Inadapté à ce monde, Manset est d'une autre planète. Pas étonnant que
ses textes nous fassent basculer dans une autre dimension (le disque
s'ouvre par Entrez dans le rêve, qui prend ici un sérieux coup de
jeune). Dictées par son subconscient, les paroles lui viennent en même
temps que la musique (déclaration à Télérama), un rythme d'écriture
qu'on pourrait qualifier de rock qui ne court pas les rues, et une
vision philosophique et spirituelle plutôt sombre du monde et de la
société, portée par des textes souvent déroutants, à l'imagerie parfois
un peu naïve, le tout porté par une voix profonde au grain unique,
entre chant et récitatif.
« Puisque la vie n'est pas ce qu'on nous fait croire
Mieux vaut le drap du désespoir »
(Entrez dans le rêve)
« Renvoyez-nous d'où on vient
Par le même canal le même chemin
De l'éternelle douleur
De la vallée des pleurs »
(Matrice)
« Le monde a tourné
Le monde a tourné sans nous, Sans nous attendre »
(Lumières)
Pas vraiment des chansons d'ailleurs, mais plutôt de petits portraits
ou de petits tableaux (Manset est aussi peintre et photographe).

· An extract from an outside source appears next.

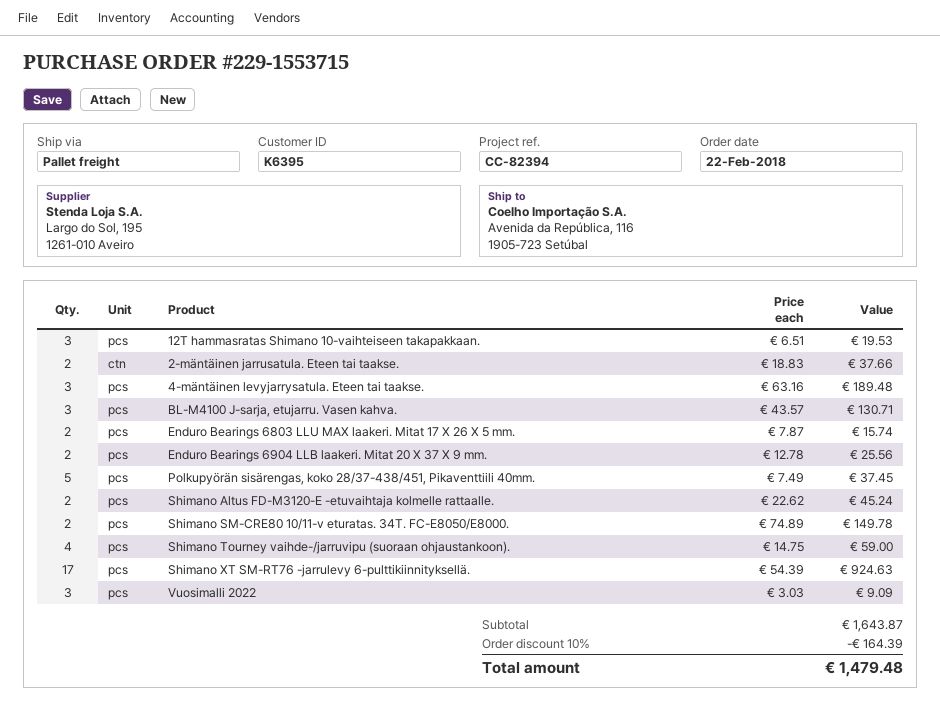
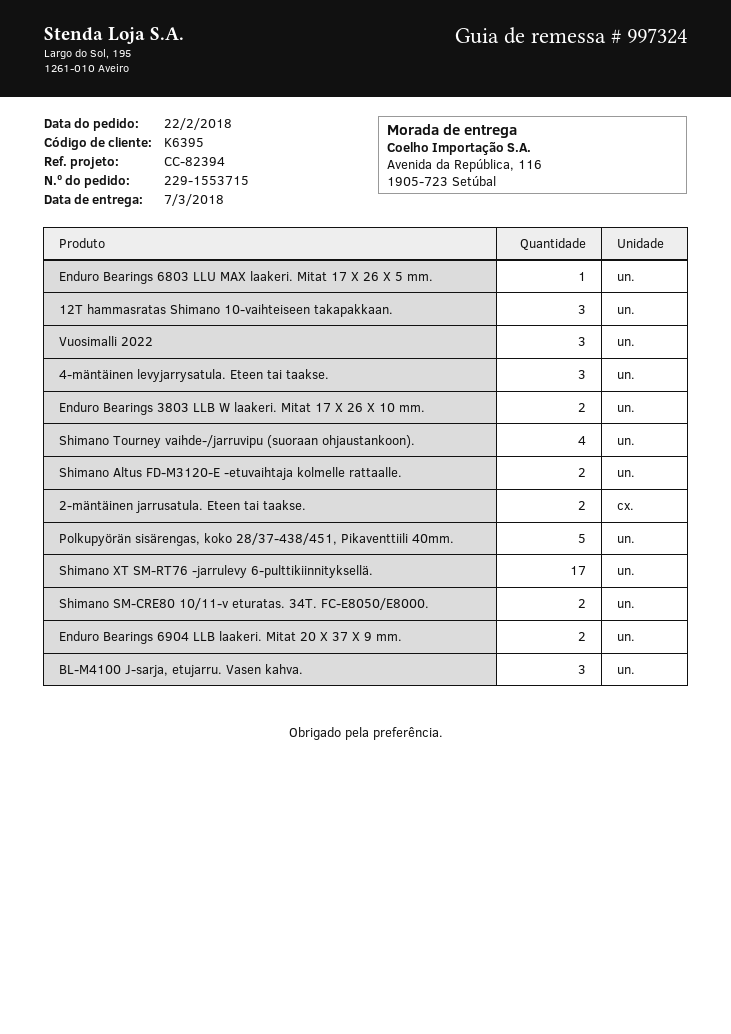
Enduro Bearings 6803 LLU MAX laakeri. Mitat 17 X 26 X 5 mm.: 2 -> 1
Enduro Bearings 3803 LLB W laakeri. Mitat 17 X 26 X 10 mm.: none -> 2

Musicalement, il navigue entre musique classique et rock (omniprésence
des guitares électriques), Paul Breslin, son guitariste américain
chante en duo Il voyage en solitaire (quasiment le seul tube de Manset
en 1975) qu'il a adapté en anglais. En duo avec Axel Bauer, Manset
donne une version pleine de tension de Celui qui marche devant et
reprend Manteau jaune, un titre rock écrit pour Raphaël qui, lui, mêle
sa voix juvénile à celle du maitre sur Toutes choses, morceau tout de
rigueur et de concision, extrait du disque « Matrice ».
Soit Manset pénètre en vous et vous imprègne peu à peu (et dans ce cas
il ne vous lâche plus, et c'est le cas des quelques 50ooo fans qui le
suivent depuis le début), soit vous n'entrez pas dans le monde de cet
artiste rare dans tous les sens du terme, puisqu'il ne se produit pas
sur scène, refuse d'apparaître dans la petite lucarne et s'épanche
rarement sur les ondes et dans les gazettes.